- _What the exercise asks_: Your copy of the entries must be exact, and it must not include the pictures.

- _Excerpted data_:
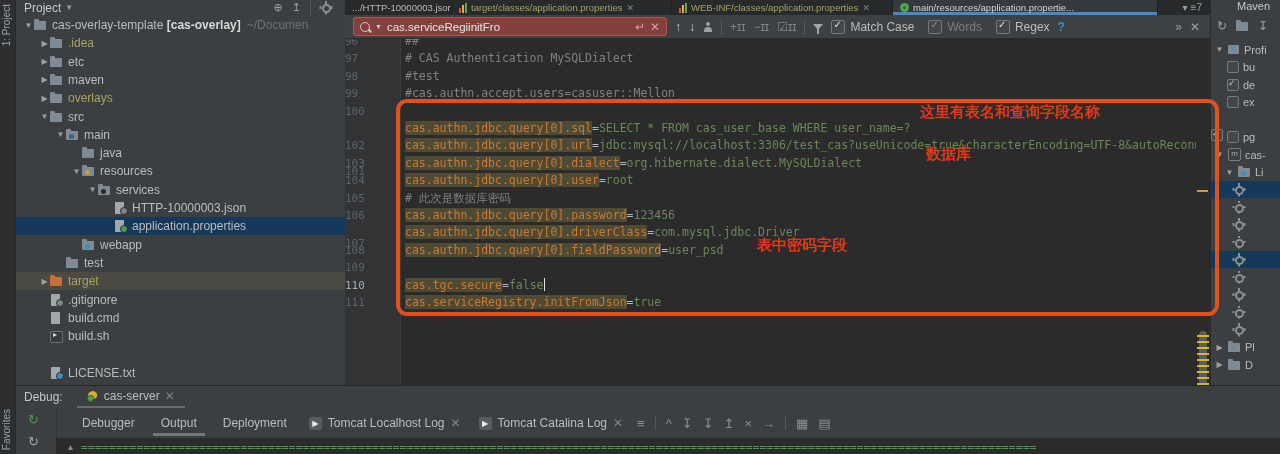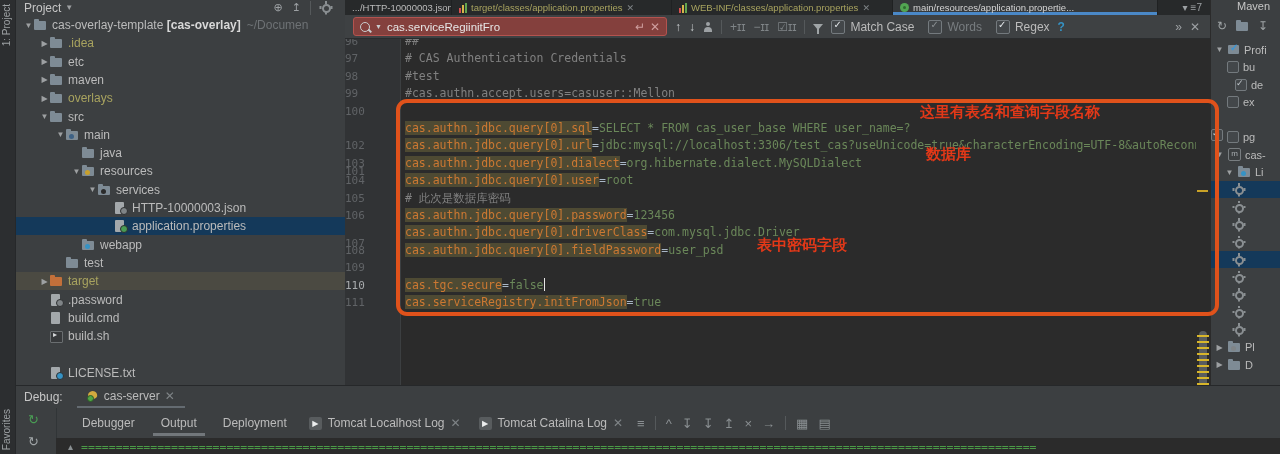--- a/index.html
+++ b/index.html
@@ -221,21 +221,21 @@
         <div class="trow hov olive" style="top: 272.2px; padding-left: 23px;">
           <span class="chev">▶</span>
           <span class="ic f org"></span>
           <span class="lbl">target</span>
         </div>
         <div class="trow" style="top: 290.5px; padding-left: 23px;">
           <span class="chev"></span>
           <span class="ic p">
             <span class="dot" style="background: rgb(127, 132, 135);"></span>
           </span>
-          <span class="lbl">.password</span>
+          <span class="lbl">.gitignore</span>
         </div>
         <div class="trow" style="top: 308.8px; padding-left: 23px;">
           <span class="chev"></span>
           <span class="ic p"></span>
           <span class="lbl">build.cmd</span>
         </div>
         <div class="trow" style="top: 327.1px; padding-left: 23px;">
           <span class="chev"></span>
           <span class="ic shx">
             <span class="tri">▸</span>
@@ -345,21 +345,21 @@
           <div class="lnum" style="top: 150.6px;">105</div>
           <div class="lnum" style="top: 168px;">106</div>
           <div class="lnum" style="top: 196px;">107</div>
           <div class="lnum" style="top: 202.8px;">108</div>
           <div class="lnum" style="top: 220.2px;">109</div>
           <div class="lnum cur" style="top: 237.6px;">110</div>
           <div class="lnum" style="top: 255px;">111</div>
         </div>
       <div id="code">
           <div class="cline" style="top: -6px;"><span class="sg-c">##</span></div>
-          <div class="cline" style="top: 11.4px;"><span class="sg-c"># CAS Authentication Credentials</span></div>
+          <div class="cline" style="top: 11.4px;"><span class="sg-c"># CAS Authentication MySQLDialect</span></div>
           <div class="cline" style="top: 28.8px;"><span class="sg-c">#test</span></div>
           <div class="cline" style="top: 46.2px;"><span class="sg-c">#cas.authn.accept.users=</span><span class="sg-w">casuser</span><span class="sg-c">::Mellon</span></div>
           <div class="cline" style="top: 63.6px;"></div>
           <div class="cline" style="top: 81px;"><span class="sg-k">cas.authn.jdbc.query[0].sql</span><span class="sg-e">=</span><span class="sg-v">SELECT * FROM cas_user_base WHERE user_name=?</span></div>
           <div class="cline" style="top: 98.4px;"><span class="sg-k">cas.authn.jdbc.query[0].url</span><span class="sg-e">=</span><span class="sg-v">jdbc:mysql://localhost:3306/test_cas?useUnicode=true&amp;characterEncoding=UTF-8&amp;autoReconnect=</span></div>
           <div class="cline" style="top: 115.8px;"><span class="sg-k">cas.authn.jdbc.query[0].dialect</span><span class="sg-e">=</span><span class="sg-v">org.hibernate.dialect.MySQLDialect</span></div>
           <div class="cline" style="top: 133.2px;"><span class="sg-k">cas.authn.jdbc.query[0].user</span><span class="sg-e">=</span><span class="sg-v">root</span></div>
           <div class="cline" style="top: 150.6px;"><span class="sg-c"># 此次是数据库密码</span></div>
           <div class="cline" style="top: 168px;"><span class="sg-k">cas.authn.jdbc.query[0].password</span><span class="sg-e">=</span><span class="sg-v">123456</span></div>
           <div class="cline" style="top: 185.4px;"><span class="sg-k">cas.authn.jdbc.query[0].driverClass</span><span class="sg-e">=</span><span class="sg-v">com.mysql.jdbc.Driver</span></div>
@@ -386,21 +386,21 @@
     <div id="mvrows">
         <div class="mrow" style="top: 2px; padding-left: 4px;">
           <span class="chev">▼</span>
           <span class="flagic"></span>
           <span>Profi</span>
         </div>
         <div class="mrow" style="top: 19.5px; padding-left: 16px;">
           <span class="cb"></span>
           <span>bu</span>
         </div>
-        <div class="mrow" style="top: 37px; padding-left: 16px; margin-left: 8px;">
+        <div class="mrow" style="top: 37px; padding-left: 16px;">
           <span class="cb on"></span>
           <span>de</span>
         </div>
         <div class="mrow" style="top: 54.5px; padding-left: 16px;">
           <span class="cb"></span>
           <span>ex</span>
         </div>
         <div class="mrow" style="top: 72px;  margin-top: 15px;">
           <span class="cb on"></span>
           <span>ne</span>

- _Answer to the exercise_:
--- a/index.html
+++ b/index.html
@@ -221,21 +221,21 @@
         <div class="trow hov olive" style="top: 272.2px; padding-left: 23px;">
           <span class="chev">▶</span>
           <span class="ic f org"></span>
           <span class="lbl">target</span>
         </div>
         <div class="trow" style="top: 290.5px; padding-left: 23px;">
           <span class="chev"></span>
           <span class="ic p">
             <span class="dot" style="background: rgb(127, 132, 135);"></span>
           </span>
-          <span class="lbl">.password</span>
+          <span class="lbl">.gitignore</span>
         </div>
         <div class="trow" style="top: 308.8px; padding-left: 23px;">
           <span class="chev"></span>
           <span class="ic p"></span>
           <span class="lbl">build.cmd</span>
         </div>
         <div class="trow" style="top: 327.1px; padding-left: 23px;">
           <span class="chev"></span>
           <span class="ic shx">
             <span class="tri">▸</span>
@@ -345,21 +345,21 @@
           <div class="lnum" style="top: 150.6px;">105</div>
           <div class="lnum" style="top: 168px;">106</div>
           <div class="lnum" style="top: 196px;">107</div>
           <div class="lnum" style="top: 202.8px;">108</div>
           <div class="lnum" style="top: 220.2px;">109</div>
           <div class="lnum cur" style="top: 237.6px;">110</div>
           <div class="lnum" style="top: 255px;">111</div>
         </div>
       <div id="code">
           <div class="cline" style="top: -6px;"><span class="sg-c">##</span></div>
-          <div class="cline" style="top: 11.4px;"><span class="sg-c"># CAS Authentication Credentials</span></div>
+          <div class="cline" style="top: 11.4px;"><span class="sg-c"># CAS Authentication MySQLDialect</span></div>
           <div class="cline" style="top: 28.8px;"><span class="sg-c">#test</span></div>
           <div class="cline" style="top: 46.2px;"><span class="sg-c">#cas.authn.accept.users=</span><span class="sg-w">casuser</span><span class="sg-c">::Mellon</span></div>
           <div class="cline" style="top: 63.6px;"></div>
           <div class="cline" style="top: 81px;"><span class="sg-k">cas.authn.jdbc.query[0].sql</span><span class="sg-e">=</span><span class="sg-v">SELECT * FROM cas_user_base WHERE user_name=?</span></div>
           <div class="cline" style="top: 98.4px;"><span class="sg-k">cas.authn.jdbc.query[0].url</span><span class="sg-e">=</span><span class="sg-v">jdbc:mysql://localhost:3306/test_cas?useUnicode=true&amp;characterEncoding=UTF-8&amp;autoReconnect=</span></div>
           <div class="cline" style="top: 115.8px;"><span class="sg-k">cas.authn.jdbc.query[0].dialect</span><span class="sg-e">=</span><span class="sg-v">org.hibernate.dialect.MySQLDialect</span></div>
           <div class="cline" style="top: 133.2px;"><span class="sg-k">cas.authn.jdbc.query[0].user</span><span class="sg-e">=</span><span class="sg-v">root</span></div>
           <div class="cline" style="top: 150.6px;"><span class="sg-c"># 此次是数据库密码</span></div>
           <div class="cline" style="top: 168px;"><span class="sg-k">cas.authn.jdbc.query[0].password</span><span class="sg-e">=</span><span class="sg-v">123456</span></div>
           <div class="cline" style="top: 185.4px;"><span class="sg-k">cas.authn.jdbc.query[0].driverClass</span><span class="sg-e">=</span><span class="sg-v">com.mysql.jdbc.Driver</span></div>
@@ -386,21 +386,21 @@
     <div id="mvrows">
         <div class="mrow" style="top: 2px; padding-left: 4px;">
           <span class="chev">▼</span>
           <span class="flagic"></span>
           <span>Profi</span>
         </div>
         <div class="mrow" style="top: 19.5px; padding-left: 16px;">
           <span class="cb"></span>
           <span>bu</span>
         </div>
-        <div class="mrow" style="top: 37px; padding-left: 16px; margin-left: 8px;">
+        <div class="mrow" style="top: 37px; padding-left: 16px;">
           <span class="cb on"></span>
           <span>de</span>
         </div>
         <div class="mrow" style="top: 54.5px; padding-left: 16px;">
           <span class="cb"></span>
           <span>ex</span>
         </div>
         <div class="mrow" style="top: 72px;  margin-top: 15px;">
           <span class="cb on"></span>
           <span>ne</span>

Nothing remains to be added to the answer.